What is being asked
Exact reproductions of all the entries, please, and no pictures.

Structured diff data

◇ ◇ ◇

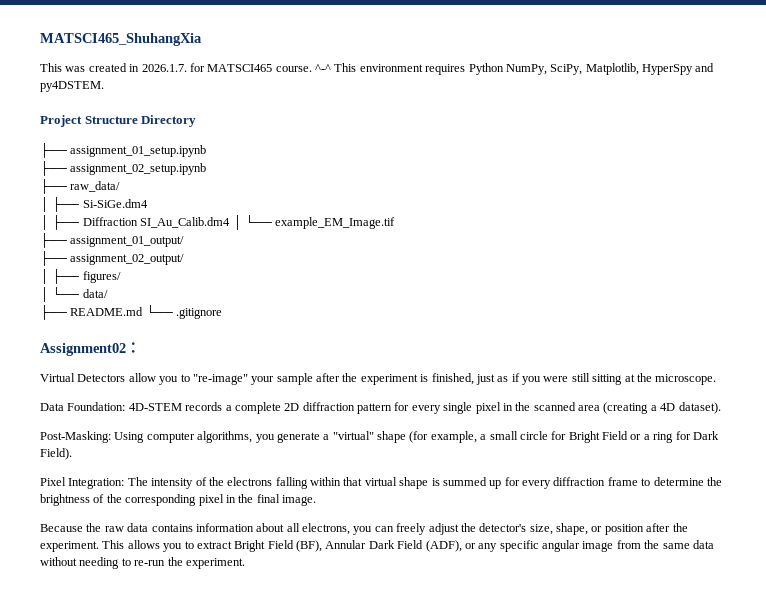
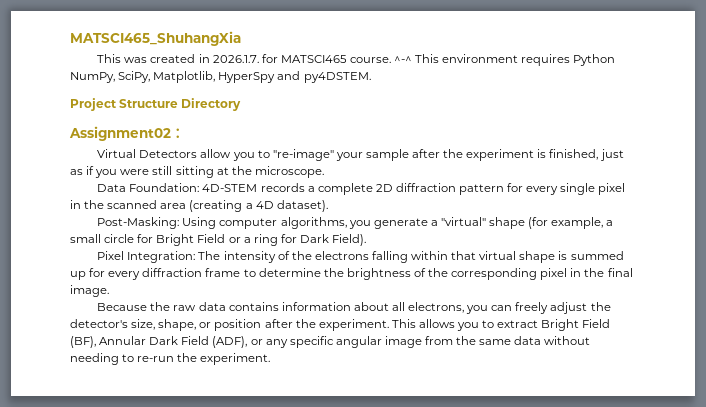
- ├── assignment_01_setup.ipynb
- ├── assignment_02_setup.ipynb
- ├── raw_data/
- │ ├── Si-SiGe.dm4
- │ ├── Diffraction SI_Au_Calib.dm4 │ └── example_EM_Image.tif
- ├── assignment_01_output/
- ├── assignment_02_output/
- │ ├── figures/
- │ └── data/
- ├── README.md └── .gitignore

◇ ◇ ◇

Finished task
- ├── assignment_01_setup.ipynb
- ├── assignment_02_setup.ipynb
- ├── raw_data/
- │ ├── Si-SiGe.dm4
- │ ├── Diffraction SI_Au_Calib.dm4 │ └── example_EM_Image.tif
- ├── assignment_01_output/
- ├── assignment_02_output/
- │ ├── figures/
- │ └── data/
- ├── README.md └── .gitignore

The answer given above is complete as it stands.